- _Problem_:
Output all of the lines below exactly, and leave out each image.

- _Web document revisions_:

▼

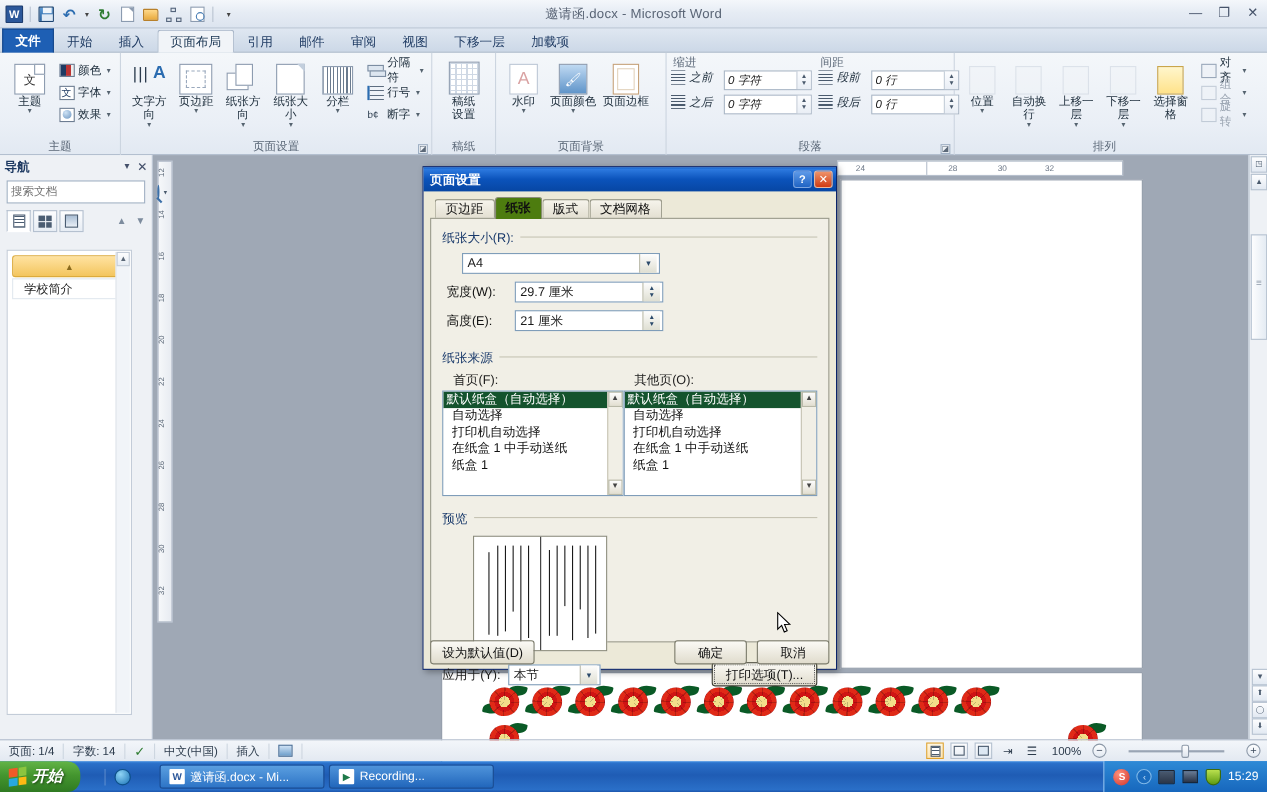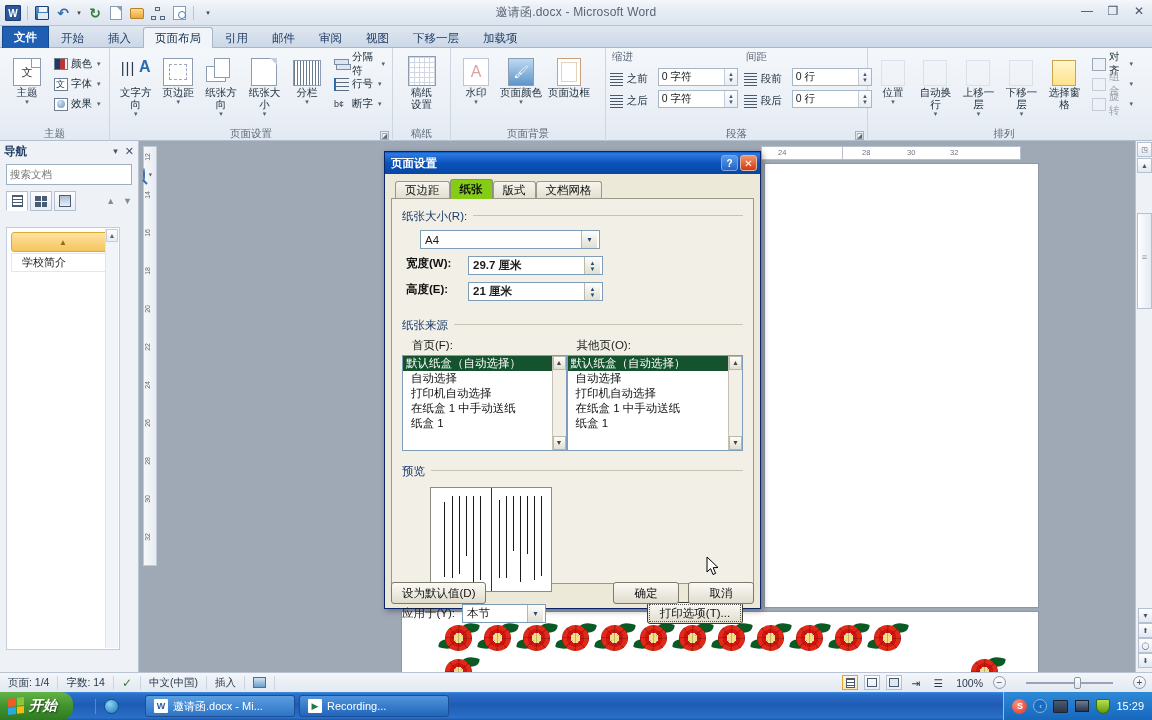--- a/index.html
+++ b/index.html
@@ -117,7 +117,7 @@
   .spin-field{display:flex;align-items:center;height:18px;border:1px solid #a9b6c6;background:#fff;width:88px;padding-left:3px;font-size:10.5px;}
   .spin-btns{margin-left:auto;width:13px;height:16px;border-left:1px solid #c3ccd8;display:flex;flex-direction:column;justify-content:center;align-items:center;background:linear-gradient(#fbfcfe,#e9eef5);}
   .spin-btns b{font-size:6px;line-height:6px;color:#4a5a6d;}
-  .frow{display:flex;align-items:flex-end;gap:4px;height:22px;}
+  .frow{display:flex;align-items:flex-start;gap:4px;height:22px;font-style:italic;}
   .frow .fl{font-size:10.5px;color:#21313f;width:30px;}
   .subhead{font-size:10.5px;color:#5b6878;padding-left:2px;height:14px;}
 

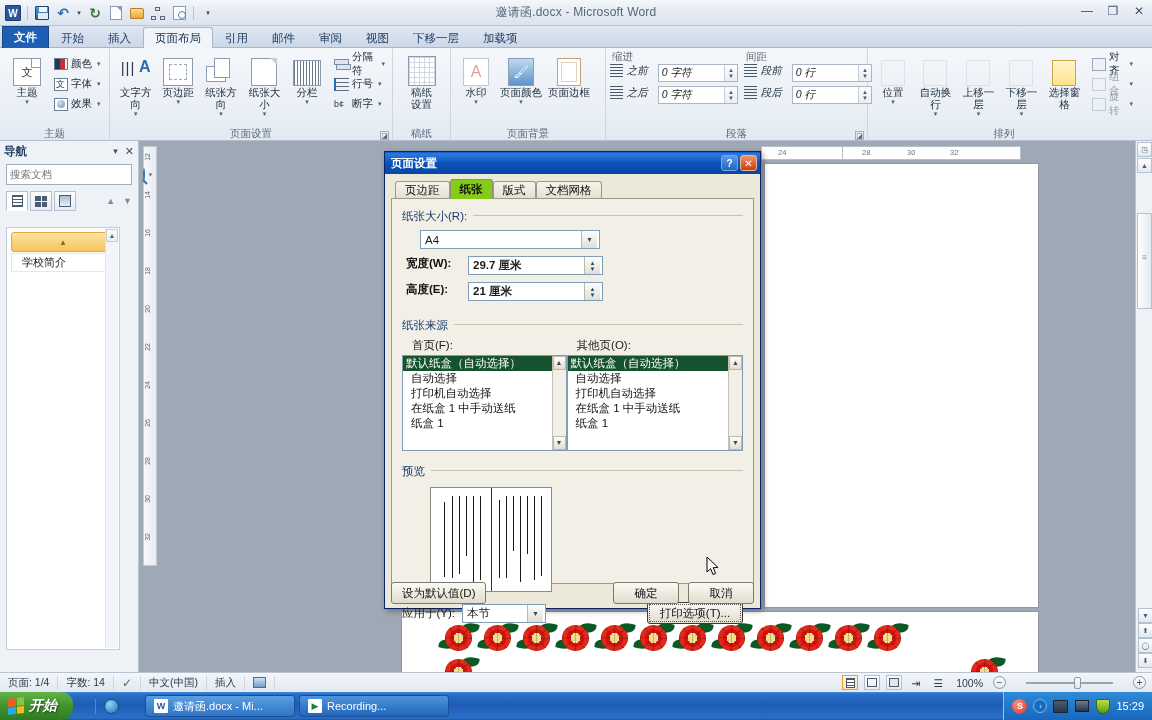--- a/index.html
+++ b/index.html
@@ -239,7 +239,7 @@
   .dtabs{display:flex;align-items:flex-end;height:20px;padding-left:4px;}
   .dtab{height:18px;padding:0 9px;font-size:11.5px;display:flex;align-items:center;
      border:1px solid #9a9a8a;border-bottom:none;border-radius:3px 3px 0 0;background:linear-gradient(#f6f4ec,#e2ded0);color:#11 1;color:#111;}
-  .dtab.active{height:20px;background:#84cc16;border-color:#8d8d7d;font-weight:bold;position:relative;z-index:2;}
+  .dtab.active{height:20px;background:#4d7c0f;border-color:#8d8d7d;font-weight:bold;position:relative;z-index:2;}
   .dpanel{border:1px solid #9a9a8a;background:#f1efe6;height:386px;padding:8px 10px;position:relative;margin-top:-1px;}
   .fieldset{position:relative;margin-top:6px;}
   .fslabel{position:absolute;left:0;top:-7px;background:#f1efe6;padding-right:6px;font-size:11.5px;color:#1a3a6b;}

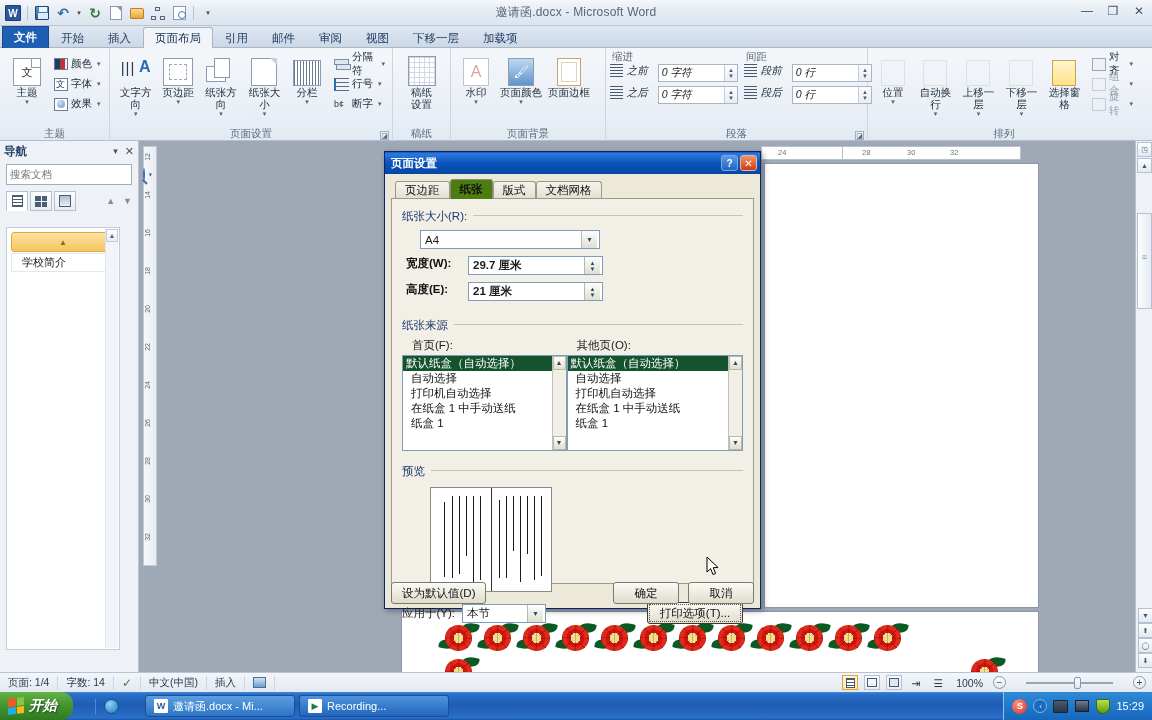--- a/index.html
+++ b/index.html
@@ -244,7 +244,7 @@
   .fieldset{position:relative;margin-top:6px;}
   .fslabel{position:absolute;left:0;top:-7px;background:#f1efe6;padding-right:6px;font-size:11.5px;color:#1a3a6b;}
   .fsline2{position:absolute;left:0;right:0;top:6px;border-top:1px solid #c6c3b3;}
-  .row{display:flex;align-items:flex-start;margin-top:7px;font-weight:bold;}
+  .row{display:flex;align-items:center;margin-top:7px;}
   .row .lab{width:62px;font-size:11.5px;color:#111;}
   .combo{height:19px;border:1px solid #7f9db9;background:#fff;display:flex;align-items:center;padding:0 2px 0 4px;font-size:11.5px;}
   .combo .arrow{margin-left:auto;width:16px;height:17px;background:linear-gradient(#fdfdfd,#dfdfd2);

▲

- _Answer for this exercise_:
--- a/index.html
+++ b/index.html
@@ -117,7 +117,7 @@
   .spin-field{display:flex;align-items:center;height:18px;border:1px solid #a9b6c6;background:#fff;width:88px;padding-left:3px;font-size:10.5px;}
   .spin-btns{margin-left:auto;width:13px;height:16px;border-left:1px solid #c3ccd8;display:flex;flex-direction:column;justify-content:center;align-items:center;background:linear-gradient(#fbfcfe,#e9eef5);}
   .spin-btns b{font-size:6px;line-height:6px;color:#4a5a6d;}
-  .frow{display:flex;align-items:flex-end;gap:4px;height:22px;}
+  .frow{display:flex;align-items:flex-start;gap:4px;height:22px;font-style:italic;}
   .frow .fl{font-size:10.5px;color:#21313f;width:30px;}
   .subhead{font-size:10.5px;color:#5b6878;padding-left:2px;height:14px;}
 

--- a/index.html
+++ b/index.html
@@ -239,7 +239,7 @@
   .dtabs{display:flex;align-items:flex-end;height:20px;padding-left:4px;}
   .dtab{height:18px;padding:0 9px;font-size:11.5px;display:flex;align-items:center;
      border:1px solid #9a9a8a;border-bottom:none;border-radius:3px 3px 0 0;background:linear-gradient(#f6f4ec,#e2ded0);color:#11 1;color:#111;}
-  .dtab.active{height:20px;background:#84cc16;border-color:#8d8d7d;font-weight:bold;position:relative;z-index:2;}
+  .dtab.active{height:20px;background:#4d7c0f;border-color:#8d8d7d;font-weight:bold;position:relative;z-index:2;}
   .dpanel{border:1px solid #9a9a8a;background:#f1efe6;height:386px;padding:8px 10px;position:relative;margin-top:-1px;}
   .fieldset{position:relative;margin-top:6px;}
   .fslabel{position:absolute;left:0;top:-7px;background:#f1efe6;padding-right:6px;font-size:11.5px;color:#1a3a6b;}

--- a/index.html
+++ b/index.html
@@ -244,7 +244,7 @@
   .fieldset{position:relative;margin-top:6px;}
   .fslabel{position:absolute;left:0;top:-7px;background:#f1efe6;padding-right:6px;font-size:11.5px;color:#1a3a6b;}
   .fsline2{position:absolute;left:0;right:0;top:6px;border-top:1px solid #c6c3b3;}
-  .row{display:flex;align-items:flex-start;margin-top:7px;font-weight:bold;}
+  .row{display:flex;align-items:center;margin-top:7px;}
   .row .lab{width:62px;font-size:11.5px;color:#111;}
   .combo{height:19px;border:1px solid #7f9db9;background:#fff;display:flex;align-items:center;padding:0 2px 0 4px;font-size:11.5px;}
   .combo .arrow{margin-left:auto;width:16px;height:17px;background:linear-gradient(#fdfdfd,#dfdfd2);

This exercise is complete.